*PROBLEM DESCRIPTION*
From the listing below, retype exactly the line holding "- Før du begynder", the line holding "rekombinant FVIIa (rFVIIa).", and the lines between them; skip everything else.

*DATASET CONTENT*
--------------------------------
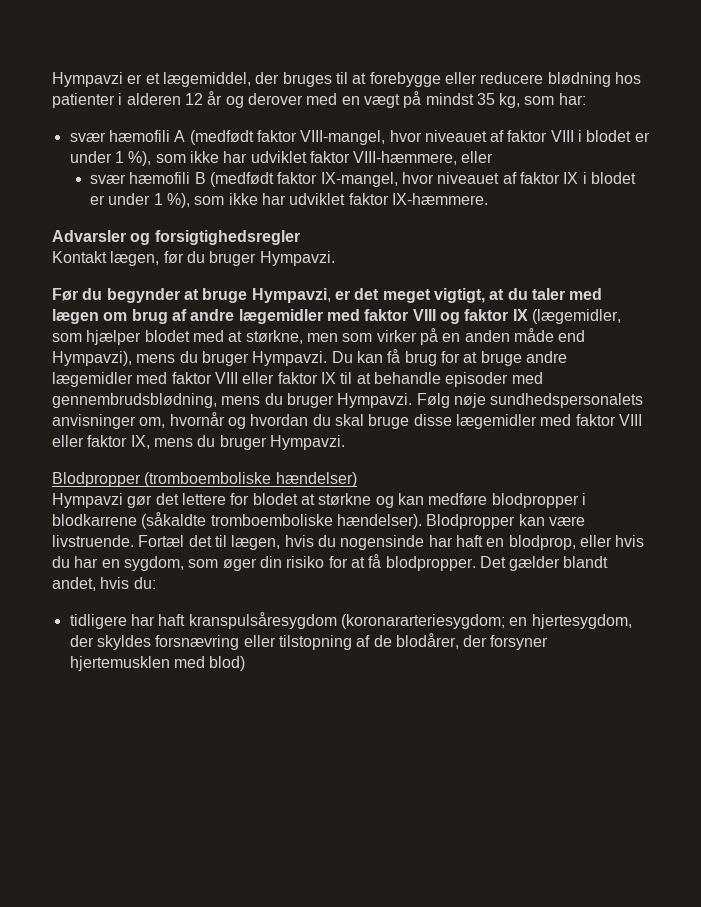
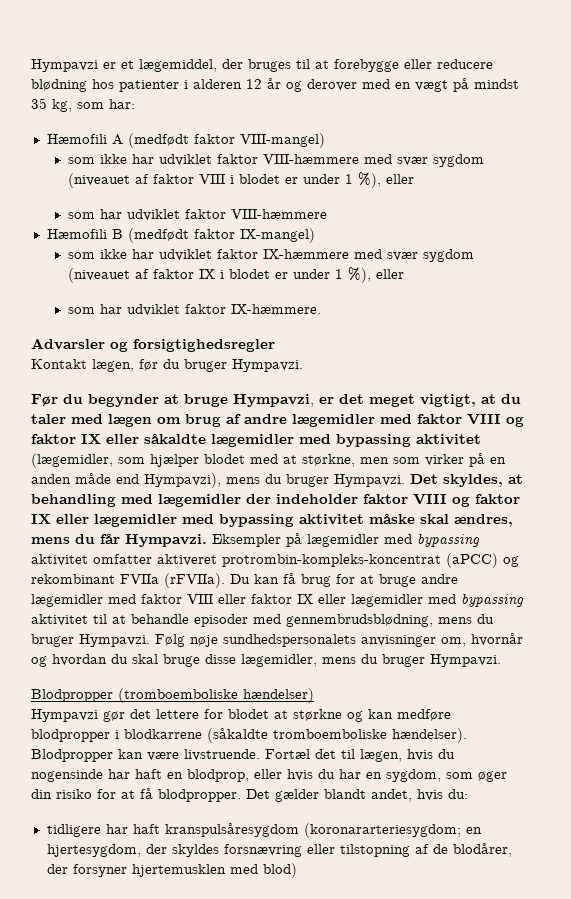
- svær hæmofili A (medfødt faktor VIII-mangel, hvor niveauet af faktor VIII i blodet er under 1 %), som ikke har udviklet faktor VIII-hæmmere, eller
- svær hæmofili B (medfødt faktor IX-mangel, hvor niveauet af faktor IX i blodet er under 1 %), som ikke har udviklet faktor IX-hæmmere.
+ Hæmofili A (medfødt faktor VIII-mangel)
+ som ikke har udviklet faktor VIII-hæmmere med svær sygdom (niveauet af faktor VIII i blodet er under 1 %), eller
+ som har udviklet faktor VIII-hæmmere
+ Hæmofili B (medfødt faktor IX-mangel)
+ som ikke har udviklet faktor IX-hæmmere med svær sygdom (niveauet af faktor IX i blodet er under 1 %), eller
+ som har udviklet faktor IX-hæmmere.
- Før du begynder at bruge Hympavzi, er det meget vigtigt, at du taler med lægen om brug af andre lægemidler med faktor VIII og faktor IX (lægemidler, som hjælper blodet med at størkne, men som virker på en anden måde end Hympavzi), mens du bruger Hympavzi.
+ Før du begynder at bruge Hympavzi, er det meget vigtigt, at du taler med lægen om brug af andre lægemidler med faktor VIII og faktor IX eller såkaldte lægemidler med bypassing aktivitet (lægemidler, som hjælper blodet med at størkne, men som virker på en anden måde end Hympavzi), mens du bruger Hympavzi.
+ Det skyldes, at behandling med lægemidler der indeholder faktor VIII og faktor IX eller lægemidler med bypassing aktivitet måske skal ændres, mens du får Hympavzi. Eksempler på lægemidler med bypassing aktivitet omfatter aktiveret protrombin-kompleks-koncentrat (aPCC) og rekombinant FVIIa (rFVIIa).
- Du kan få brug for at bruge andre lægemidler med faktor VIII eller faktor IX til at behandle episoder med gennembrudsblødning, mens du bruger Hympavzi.
+ Du kan få brug for at bruge andre lægemidler med faktor VIII eller faktor IX eller lægemidler med bypassing aktivitet til at behandle episoder med gennembrudsblødning, mens du bruger Hympavzi.
- Følg nøje sundhedspersonalets anvisninger om, hvornår og hvordan du skal bruge disse lægemidler med faktor VIII eller faktor IX, mens du bruger Hympavzi.
+ Følg nøje sundhedspersonalets anvisninger om, hvornår og hvordan du skal bruge disse lægemidler, mens du bruger Hympavzi.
--------------------------------
*WRITTEN SOLUTION*
- Før du begynder at bruge Hympavzi, er det meget vigtigt, at du taler med lægen om brug af andre lægemidler med faktor VIII og faktor IX (lægemidler, som hjælper blodet med at størkne, men som virker på en anden måde end Hympavzi), mens du bruger Hympavzi.
+ Før du begynder at bruge Hympavzi, er det meget vigtigt, at du taler med lægen om brug af andre lægemidler med faktor VIII og faktor IX eller såkaldte lægemidler med bypassing aktivitet (lægemidler, som hjælper blodet med at størkne, men som virker på en anden måde end Hympavzi), mens du bruger Hympavzi.
+ Det skyldes, at behandling med lægemidler der indeholder faktor VIII og faktor IX eller lægemidler med bypassing aktivitet måske skal ændres, mens du får Hympavzi. Eksempler på lægemidler med bypassing aktivitet omfatter aktiveret protrombin-kompleks-koncentrat (aPCC) og rekombinant FVIIa (rFVIIa).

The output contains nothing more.